Padahal, konten yang diunggahnya dianggap serupa dengan konten lainnya yang beredar di platform Tiktok. Misalnya saja, salah satu kontennya yang berdiri di sunroof mobil dianggap berbahaya, padahal ada konten lain yang juga berdiri di atas mobil namun tetap beredar di TikTok.
"Itu dikategorikan TikTok aksi berbahaya (naik di sunroof) yang dikhawatirkan orang bisa melihat dan meniru. Padahal setelah saya cek ada konten Jokowi juga seperti itu, tapi karena ada caption saya yang mengkritik, maka dibilang postingan berbahaya," jelas dia.
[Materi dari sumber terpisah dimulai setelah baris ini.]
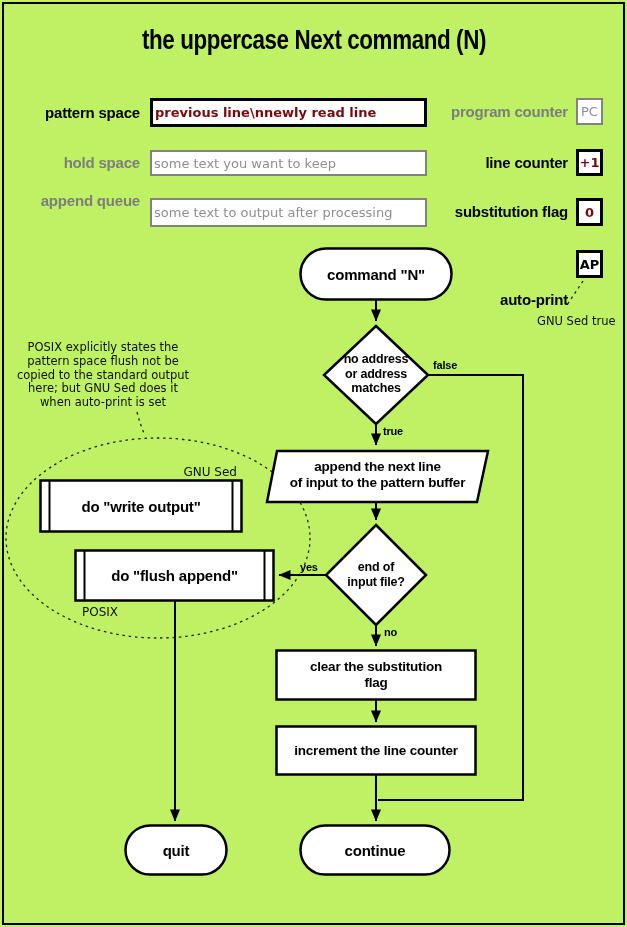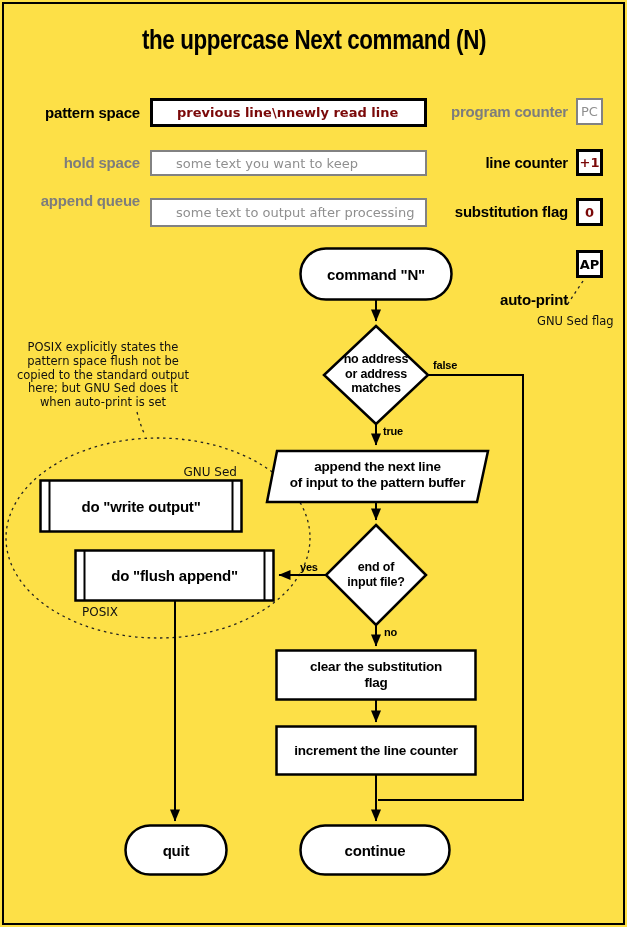"the uppercase Next command (N)" #page { background: #fde047 -> #bef264 }
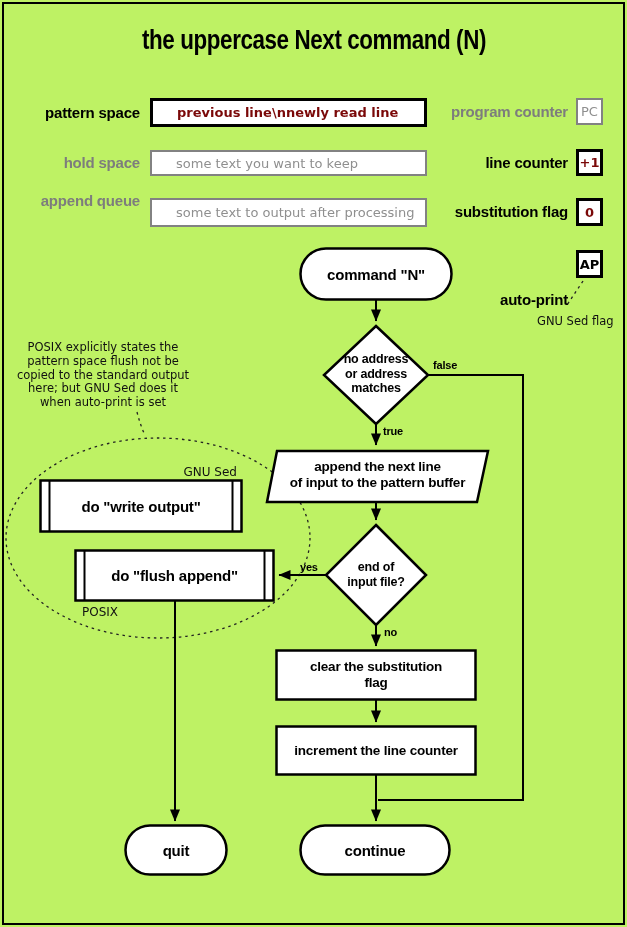"previous line\nnewly read line" .padl { padding-left: 24px -> 2px }
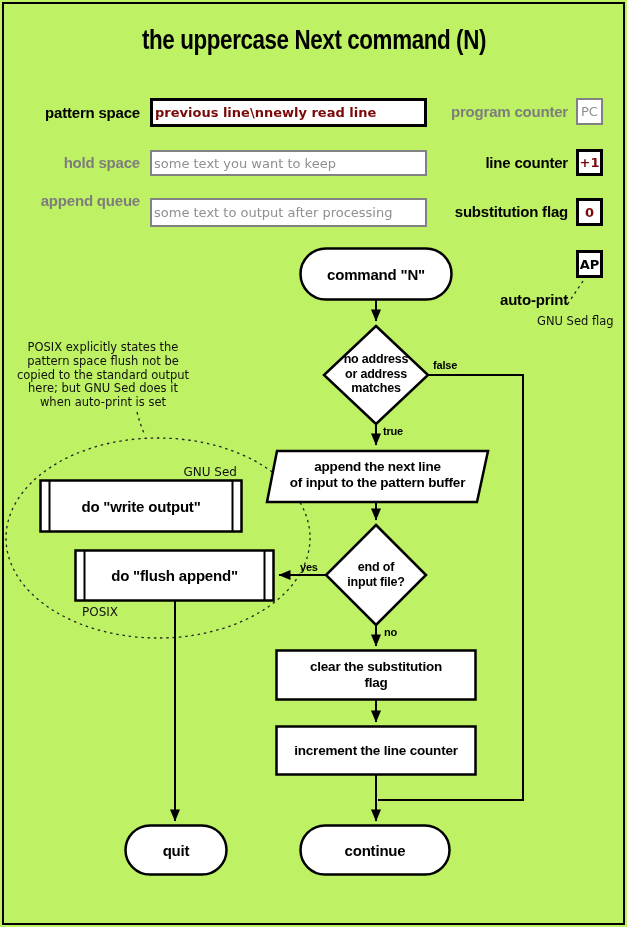"GNU Sed flag" div.abs { text: flag -> true }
Menurutnya, penghapusan akunnya secara permanen dianggap tidak sesuai dengan regulasi yang ada. Mulkan mengatakan, penghapusan TikTok seharusnya memiliki penetapan pengadilan sesuai dengan Pasal 26 ayat (3) UU ITE.
"Nyatanya Tiktok selama ini langsung saja melakukan penghapusan, blokir, dan lain-lain," tambahnya.
Mulkan meminta PN Bekasi memerintahkan TikTok untuk memulihkan kembali akunnya yang hilang dan membayar kerugian materil sebesar Rp7,8 juta, serta kerugian immateril Rp3 miliar. Dia juga meminta PN Bekasi memerintahkan agar TikTok membuka kantor di Indonesia serta membuat permohonan maaf.